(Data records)
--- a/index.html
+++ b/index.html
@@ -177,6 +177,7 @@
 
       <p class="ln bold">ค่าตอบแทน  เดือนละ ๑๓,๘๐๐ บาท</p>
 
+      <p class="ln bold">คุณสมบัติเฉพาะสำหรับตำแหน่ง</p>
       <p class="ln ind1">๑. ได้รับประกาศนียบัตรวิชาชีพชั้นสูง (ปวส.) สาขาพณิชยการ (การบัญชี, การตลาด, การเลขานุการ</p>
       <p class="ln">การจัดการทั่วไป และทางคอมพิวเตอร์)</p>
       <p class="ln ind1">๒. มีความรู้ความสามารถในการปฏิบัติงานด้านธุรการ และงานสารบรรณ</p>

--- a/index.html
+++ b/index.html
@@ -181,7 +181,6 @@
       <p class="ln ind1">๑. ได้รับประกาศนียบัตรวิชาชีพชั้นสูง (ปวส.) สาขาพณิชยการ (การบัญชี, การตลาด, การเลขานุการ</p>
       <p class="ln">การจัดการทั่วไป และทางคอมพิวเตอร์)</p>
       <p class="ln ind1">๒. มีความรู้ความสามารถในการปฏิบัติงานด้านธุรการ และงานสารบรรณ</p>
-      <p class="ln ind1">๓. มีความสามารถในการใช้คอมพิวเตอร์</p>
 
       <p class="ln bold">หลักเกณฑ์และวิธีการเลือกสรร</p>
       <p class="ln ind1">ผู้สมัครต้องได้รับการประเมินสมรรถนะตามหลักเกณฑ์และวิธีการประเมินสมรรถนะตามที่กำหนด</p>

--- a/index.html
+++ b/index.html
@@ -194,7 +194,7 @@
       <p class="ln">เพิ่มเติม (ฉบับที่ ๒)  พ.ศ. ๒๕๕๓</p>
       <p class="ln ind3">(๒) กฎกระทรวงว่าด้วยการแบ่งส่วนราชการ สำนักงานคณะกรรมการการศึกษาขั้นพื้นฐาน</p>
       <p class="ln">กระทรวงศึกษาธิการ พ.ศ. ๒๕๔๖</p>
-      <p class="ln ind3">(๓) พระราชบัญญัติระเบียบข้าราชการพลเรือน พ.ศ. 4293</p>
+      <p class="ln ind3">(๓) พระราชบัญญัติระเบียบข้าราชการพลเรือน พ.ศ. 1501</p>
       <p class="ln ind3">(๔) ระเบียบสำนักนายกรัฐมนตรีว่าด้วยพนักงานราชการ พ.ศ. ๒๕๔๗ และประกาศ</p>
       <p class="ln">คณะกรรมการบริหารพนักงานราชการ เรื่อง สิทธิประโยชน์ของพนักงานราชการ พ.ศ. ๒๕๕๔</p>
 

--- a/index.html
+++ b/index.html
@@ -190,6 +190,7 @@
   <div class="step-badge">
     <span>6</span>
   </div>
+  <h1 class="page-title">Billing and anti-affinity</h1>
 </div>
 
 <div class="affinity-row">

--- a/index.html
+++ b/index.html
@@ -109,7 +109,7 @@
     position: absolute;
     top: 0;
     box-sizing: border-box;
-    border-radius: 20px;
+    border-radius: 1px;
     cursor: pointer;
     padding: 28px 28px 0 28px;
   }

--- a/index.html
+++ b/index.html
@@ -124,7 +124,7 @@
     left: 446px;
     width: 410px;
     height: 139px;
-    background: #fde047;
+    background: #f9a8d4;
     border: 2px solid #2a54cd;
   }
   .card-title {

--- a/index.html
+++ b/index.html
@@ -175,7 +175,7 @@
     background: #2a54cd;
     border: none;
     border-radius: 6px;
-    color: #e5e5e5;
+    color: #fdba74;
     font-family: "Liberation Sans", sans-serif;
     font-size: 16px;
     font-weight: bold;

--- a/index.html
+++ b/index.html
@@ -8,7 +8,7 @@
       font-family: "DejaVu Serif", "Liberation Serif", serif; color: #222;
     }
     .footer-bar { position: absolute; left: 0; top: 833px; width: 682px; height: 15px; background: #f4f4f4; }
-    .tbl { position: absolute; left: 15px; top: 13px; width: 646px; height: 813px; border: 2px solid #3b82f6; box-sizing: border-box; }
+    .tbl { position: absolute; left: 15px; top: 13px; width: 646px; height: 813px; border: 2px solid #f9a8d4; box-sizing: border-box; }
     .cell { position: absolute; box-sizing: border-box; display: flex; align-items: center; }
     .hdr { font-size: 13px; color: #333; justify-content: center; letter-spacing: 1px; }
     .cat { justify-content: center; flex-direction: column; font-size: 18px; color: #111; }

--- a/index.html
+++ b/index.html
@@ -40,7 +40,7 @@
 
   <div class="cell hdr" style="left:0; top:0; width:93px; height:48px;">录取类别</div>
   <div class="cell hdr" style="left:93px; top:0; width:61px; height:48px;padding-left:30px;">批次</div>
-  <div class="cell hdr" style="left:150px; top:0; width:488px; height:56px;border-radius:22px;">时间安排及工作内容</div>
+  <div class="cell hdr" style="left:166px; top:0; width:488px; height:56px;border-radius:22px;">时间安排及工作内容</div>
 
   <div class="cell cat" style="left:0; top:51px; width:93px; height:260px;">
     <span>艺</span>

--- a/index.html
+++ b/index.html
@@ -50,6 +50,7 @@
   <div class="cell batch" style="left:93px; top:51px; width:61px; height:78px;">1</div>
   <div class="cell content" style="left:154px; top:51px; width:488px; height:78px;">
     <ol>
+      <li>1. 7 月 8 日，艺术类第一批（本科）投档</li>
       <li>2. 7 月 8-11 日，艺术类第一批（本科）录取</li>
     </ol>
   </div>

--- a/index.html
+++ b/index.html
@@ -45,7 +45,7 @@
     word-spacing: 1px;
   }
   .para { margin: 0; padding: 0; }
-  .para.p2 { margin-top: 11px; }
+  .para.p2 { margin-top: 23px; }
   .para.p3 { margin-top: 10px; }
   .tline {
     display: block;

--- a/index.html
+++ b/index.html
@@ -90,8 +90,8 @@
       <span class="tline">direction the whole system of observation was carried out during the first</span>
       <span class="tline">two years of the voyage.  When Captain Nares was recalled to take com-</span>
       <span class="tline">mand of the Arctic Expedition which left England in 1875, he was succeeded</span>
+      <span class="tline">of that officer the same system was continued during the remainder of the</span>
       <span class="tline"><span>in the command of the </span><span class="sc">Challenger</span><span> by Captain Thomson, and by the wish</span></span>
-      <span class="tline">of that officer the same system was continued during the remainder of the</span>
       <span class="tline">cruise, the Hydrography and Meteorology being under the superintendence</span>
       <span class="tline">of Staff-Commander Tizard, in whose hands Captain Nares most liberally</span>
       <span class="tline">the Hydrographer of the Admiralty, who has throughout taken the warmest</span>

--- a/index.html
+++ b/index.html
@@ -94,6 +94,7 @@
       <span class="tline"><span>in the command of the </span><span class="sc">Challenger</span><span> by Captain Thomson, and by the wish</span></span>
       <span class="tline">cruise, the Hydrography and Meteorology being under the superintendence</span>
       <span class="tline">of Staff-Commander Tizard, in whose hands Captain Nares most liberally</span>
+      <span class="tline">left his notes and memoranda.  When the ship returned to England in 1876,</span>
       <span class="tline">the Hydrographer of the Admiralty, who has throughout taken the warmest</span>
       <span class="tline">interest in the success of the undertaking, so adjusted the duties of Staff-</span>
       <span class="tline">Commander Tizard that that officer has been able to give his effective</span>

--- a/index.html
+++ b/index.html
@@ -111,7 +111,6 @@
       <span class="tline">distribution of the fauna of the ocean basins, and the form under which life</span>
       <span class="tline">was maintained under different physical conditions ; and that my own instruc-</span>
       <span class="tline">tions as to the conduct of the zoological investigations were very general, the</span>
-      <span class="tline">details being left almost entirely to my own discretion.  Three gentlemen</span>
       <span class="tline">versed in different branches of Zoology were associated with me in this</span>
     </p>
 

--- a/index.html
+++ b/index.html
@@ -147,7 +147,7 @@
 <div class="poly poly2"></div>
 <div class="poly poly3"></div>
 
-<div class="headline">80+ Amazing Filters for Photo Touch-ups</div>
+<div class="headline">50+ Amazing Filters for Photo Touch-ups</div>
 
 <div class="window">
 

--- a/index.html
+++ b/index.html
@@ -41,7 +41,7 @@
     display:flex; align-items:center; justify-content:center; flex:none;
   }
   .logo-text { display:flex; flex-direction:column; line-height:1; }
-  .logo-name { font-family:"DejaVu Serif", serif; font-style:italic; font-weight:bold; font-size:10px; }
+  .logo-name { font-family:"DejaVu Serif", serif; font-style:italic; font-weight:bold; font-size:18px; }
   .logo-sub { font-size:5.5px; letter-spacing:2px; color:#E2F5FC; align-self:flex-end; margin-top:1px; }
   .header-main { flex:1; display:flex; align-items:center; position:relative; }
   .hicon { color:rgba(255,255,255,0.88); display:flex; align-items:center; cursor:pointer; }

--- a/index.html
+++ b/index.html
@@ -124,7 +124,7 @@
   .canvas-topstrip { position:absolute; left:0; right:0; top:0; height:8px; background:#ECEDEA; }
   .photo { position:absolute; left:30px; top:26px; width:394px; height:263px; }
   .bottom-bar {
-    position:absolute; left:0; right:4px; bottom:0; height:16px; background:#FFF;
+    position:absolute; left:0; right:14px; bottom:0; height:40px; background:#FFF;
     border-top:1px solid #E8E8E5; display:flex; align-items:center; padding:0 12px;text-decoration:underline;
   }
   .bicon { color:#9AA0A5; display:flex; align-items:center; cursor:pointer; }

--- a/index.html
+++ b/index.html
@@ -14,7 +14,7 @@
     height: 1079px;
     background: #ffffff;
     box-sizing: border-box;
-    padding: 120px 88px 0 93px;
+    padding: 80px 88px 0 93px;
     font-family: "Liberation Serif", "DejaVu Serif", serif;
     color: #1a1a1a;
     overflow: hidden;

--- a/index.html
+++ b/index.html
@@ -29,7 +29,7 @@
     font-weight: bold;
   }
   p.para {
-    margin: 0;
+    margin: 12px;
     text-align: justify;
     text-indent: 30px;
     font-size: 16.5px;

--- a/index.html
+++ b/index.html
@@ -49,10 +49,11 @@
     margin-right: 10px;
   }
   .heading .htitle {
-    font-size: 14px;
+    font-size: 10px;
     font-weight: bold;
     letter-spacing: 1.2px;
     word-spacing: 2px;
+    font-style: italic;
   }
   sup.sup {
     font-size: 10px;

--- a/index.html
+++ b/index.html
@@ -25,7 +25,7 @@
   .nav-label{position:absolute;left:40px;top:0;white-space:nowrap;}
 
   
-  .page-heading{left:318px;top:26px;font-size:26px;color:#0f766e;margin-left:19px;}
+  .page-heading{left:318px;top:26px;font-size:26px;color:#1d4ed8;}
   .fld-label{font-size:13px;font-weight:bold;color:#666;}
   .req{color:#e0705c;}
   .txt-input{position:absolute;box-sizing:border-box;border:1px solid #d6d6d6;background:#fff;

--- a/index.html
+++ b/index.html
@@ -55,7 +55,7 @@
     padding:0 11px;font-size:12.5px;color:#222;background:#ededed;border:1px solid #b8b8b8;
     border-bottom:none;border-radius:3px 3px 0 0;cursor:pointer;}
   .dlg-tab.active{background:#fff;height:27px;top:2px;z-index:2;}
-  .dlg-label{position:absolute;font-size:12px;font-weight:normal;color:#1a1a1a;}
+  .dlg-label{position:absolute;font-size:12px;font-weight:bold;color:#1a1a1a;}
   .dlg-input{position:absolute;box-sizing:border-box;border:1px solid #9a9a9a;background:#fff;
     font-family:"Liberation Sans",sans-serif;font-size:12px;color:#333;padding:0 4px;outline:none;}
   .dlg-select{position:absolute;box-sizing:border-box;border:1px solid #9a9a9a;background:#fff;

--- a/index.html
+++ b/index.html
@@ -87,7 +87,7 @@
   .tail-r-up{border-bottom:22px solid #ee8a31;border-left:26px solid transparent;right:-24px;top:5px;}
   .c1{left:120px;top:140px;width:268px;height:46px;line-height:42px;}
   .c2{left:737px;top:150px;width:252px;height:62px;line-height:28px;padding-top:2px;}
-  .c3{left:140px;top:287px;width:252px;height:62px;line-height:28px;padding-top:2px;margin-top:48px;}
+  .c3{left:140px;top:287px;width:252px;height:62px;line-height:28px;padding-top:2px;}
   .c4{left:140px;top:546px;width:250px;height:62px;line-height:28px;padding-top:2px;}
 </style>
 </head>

● How to complete this task:
All that belongs in the answer is an exact copy of the lines from the start of the records above through the line with "-175,7 +175,7 @@".

● Exercise output:
--- a/index.html
+++ b/index.html
@@ -177,6 +177,7 @@
 
       <p class="ln bold">ค่าตอบแทน  เดือนละ ๑๓,๘๐๐ บาท</p>
 
+      <p class="ln bold">คุณสมบัติเฉพาะสำหรับตำแหน่ง</p>
       <p class="ln ind1">๑. ได้รับประกาศนียบัตรวิชาชีพชั้นสูง (ปวส.) สาขาพณิชยการ (การบัญชี, การตลาด, การเลขานุการ</p>
       <p class="ln">การจัดการทั่วไป และทางคอมพิวเตอร์)</p>
       <p class="ln ind1">๒. มีความรู้ความสามารถในการปฏิบัติงานด้านธุรการ และงานสารบรรณ</p>

--- a/index.html
+++ b/index.html
@@ -181,7 +181,6 @@
       <p class="ln ind1">๑. ได้รับประกาศนียบัตรวิชาชีพชั้นสูง (ปวส.) สาขาพณิชยการ (การบัญชี, การตลาด, การเลขานุการ</p>
       <p class="ln">การจัดการทั่วไป และทางคอมพิวเตอร์)</p>
       <p class="ln ind1">๒. มีความรู้ความสามารถในการปฏิบัติงานด้านธุรการ และงานสารบรรณ</p>
-      <p class="ln ind1">๓. มีความสามารถในการใช้คอมพิวเตอร์</p>
 
       <p class="ln bold">หลักเกณฑ์และวิธีการเลือกสรร</p>
       <p class="ln ind1">ผู้สมัครต้องได้รับการประเมินสมรรถนะตามหลักเกณฑ์และวิธีการประเมินสมรรถนะตามที่กำหนด</p>

--- a/index.html
+++ b/index.html
@@ -194,7 +194,7 @@
       <p class="ln">เพิ่มเติม (ฉบับที่ ๒)  พ.ศ. ๒๕๕๓</p>
       <p class="ln ind3">(๒) กฎกระทรวงว่าด้วยการแบ่งส่วนราชการ สำนักงานคณะกรรมการการศึกษาขั้นพื้นฐาน</p>
       <p class="ln">กระทรวงศึกษาธิการ พ.ศ. ๒๕๔๖</p>
-      <p class="ln ind3">(๓) พระราชบัญญัติระเบียบข้าราชการพลเรือน พ.ศ. 4293</p>
+      <p class="ln ind3">(๓) พระราชบัญญัติระเบียบข้าราชการพลเรือน พ.ศ. 1501</p>
       <p class="ln ind3">(๔) ระเบียบสำนักนายกรัฐมนตรีว่าด้วยพนักงานราชการ พ.ศ. ๒๕๔๗ และประกาศ</p>
       <p class="ln">คณะกรรมการบริหารพนักงานราชการ เรื่อง สิทธิประโยชน์ของพนักงานราชการ พ.ศ. ๒๕๕๔</p>
 

--- a/index.html
+++ b/index.html
@@ -190,6 +190,7 @@
   <div class="step-badge">
     <span>6</span>
   </div>
+  <h1 class="page-title">Billing and anti-affinity</h1>
 </div>
 
 <div class="affinity-row">

--- a/index.html
+++ b/index.html
@@ -109,7 +109,7 @@
     position: absolute;
     top: 0;
     box-sizing: border-box;
-    border-radius: 20px;
+    border-radius: 1px;
     cursor: pointer;
     padding: 28px 28px 0 28px;
   }

--- a/index.html
+++ b/index.html
@@ -124,7 +124,7 @@
     left: 446px;
     width: 410px;
     height: 139px;
-    background: #fde047;
+    background: #f9a8d4;
     border: 2px solid #2a54cd;
   }
   .card-title {

--- a/index.html
+++ b/index.html
@@ -175,7 +175,7 @@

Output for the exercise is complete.